### [What you need to do]
Scan the lines below and report each one containing "padding" by copying it.

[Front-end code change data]
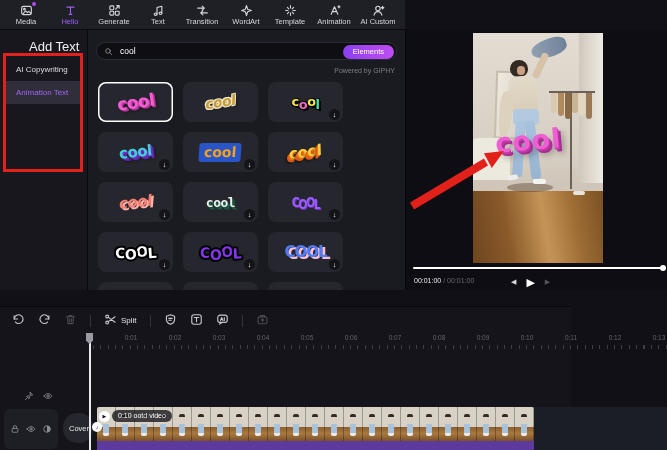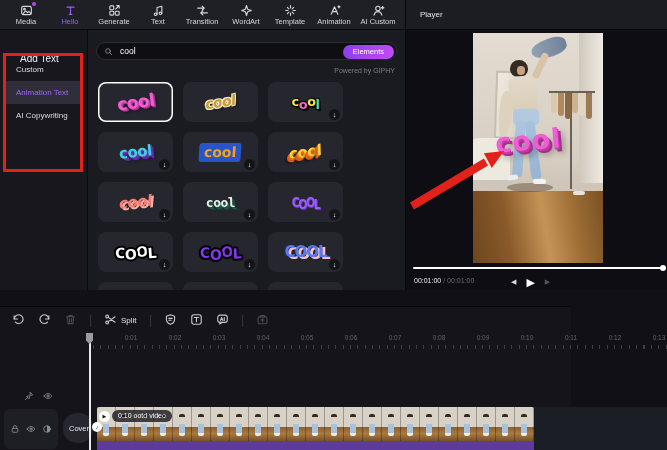--- a/index.html
+++ b/index.html
@@ -18,21 +18,21 @@
   .tb-item.on{color:#a15ef5;}
   .tb-dot{position:absolute;right:-3px;top:-2px;width:4px;height:4px;border-radius:50%;background:#b44af0;}
 
   .player-header{position:absolute;left:405px;top:0;width:262px;height:30px;background:#1c1c23;
                  border-bottom:1px solid #0a0a0e;border-left:1px solid #08080c;
                  display:flex;align-items:center;padding-left:14px;font-size:8px;color:#e2e2e8;}
 
   
   .sidebar{position:absolute;left:0;top:30px;width:88px;height:260px;background:#17171d;
            border-right:1px solid #0a0a0e;}
-  .sb-header{position:absolute;left:20px;top:9px;font-size:10px;color:#f0f0f4;margin-top:14px;}
+  .sb-header{position:absolute;left:29px;top:9px;font-size:13px;color:#f0f0f4;}
   .sb-items{position:absolute;left:0;top:28px;right:0;}
   .sb-item{height:23px;display:flex;align-items:center;padding-left:12px;font-size:8px;
            color:#dcdce2;cursor:pointer;margin:0 4px;border-radius:4px;}
   .sb-item .caret{font-size:6px;color:#9a9aa2;margin-left:-7px;width:7px;}
   .sb-item.sel{background:#2f2e3a;color:#a168f7;}
   .sb-badge{margin-left:4px;transform:translateY(-4px);background:linear-gradient(90deg,#7a3bf0,#a84cf2);
             color:#fff;font-size:5px;font-weight:bold;border-radius:4px;padding:1px 3px;line-height:6px;}
   .red-box{position:absolute;left:3px;top:23px;width:80px;height:119px;border:3px solid #e3211b;z-index:40;}
 
   
@@ -261,35 +261,29 @@
           <svg viewBox="0 0 14 14" fill="none" stroke="currentColor" stroke-width="1.2" stroke-linecap="round" stroke-linejoin="round">
             <circle cx="6.4" cy="4.8" r="2.4"></circle>
             <path d="M2.2 12c.6-2.6 2.2-3.8 4.2-3.8S10 9.4 10.6 12"></path>
             <path d="M11.4 2.6l.4 1 1 .4-1 .4-.4 1-.4-1-1-.4 1-.4z"></path>
           </svg>
         </span>
         <span class="tb-label">AI Custom</span>
       </div>
     </div>
 
-  <div class="player-header">
-    <span>Player</span>
-  </div>
 
   <div class="sidebar">
     <div class="sb-header">Add Text</div>
     <div class="sb-items" id="sbItems">
         <div class="sb-item">
-          <span>Custom</span>
+          <span>AI Copywriting</span>
         </div>
         <div class="sb-item sel">
           <span>Animation Text</span>
-        </div>
-        <div class="sb-item">
-          <span>AI Copywriting</span>
         </div>
       </div>
     <div class="red-box"></div>
   </div>
 
   <div class="content">
     <div class="searchbar">
       <span class="s-icon" id="searchIcon">
           <svg viewBox="0 0 14 14" fill="none" stroke="currentColor" stroke-width="1.2" stroke-linecap="round" stroke-linejoin="round">
             <circle cx="6.2" cy="6.2" r="3.6"></circle>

### [Task response]
                  display:flex;align-items:center;padding-left:14px;font-size:8px;color:#e2e2e8;}
   .sb-item{height:23px;display:flex;align-items:center;padding-left:12px;font-size:8px;
             color:#fff;font-size:5px;font-weight:bold;border-radius:4px;padding:1px 3px;line-height:6px;}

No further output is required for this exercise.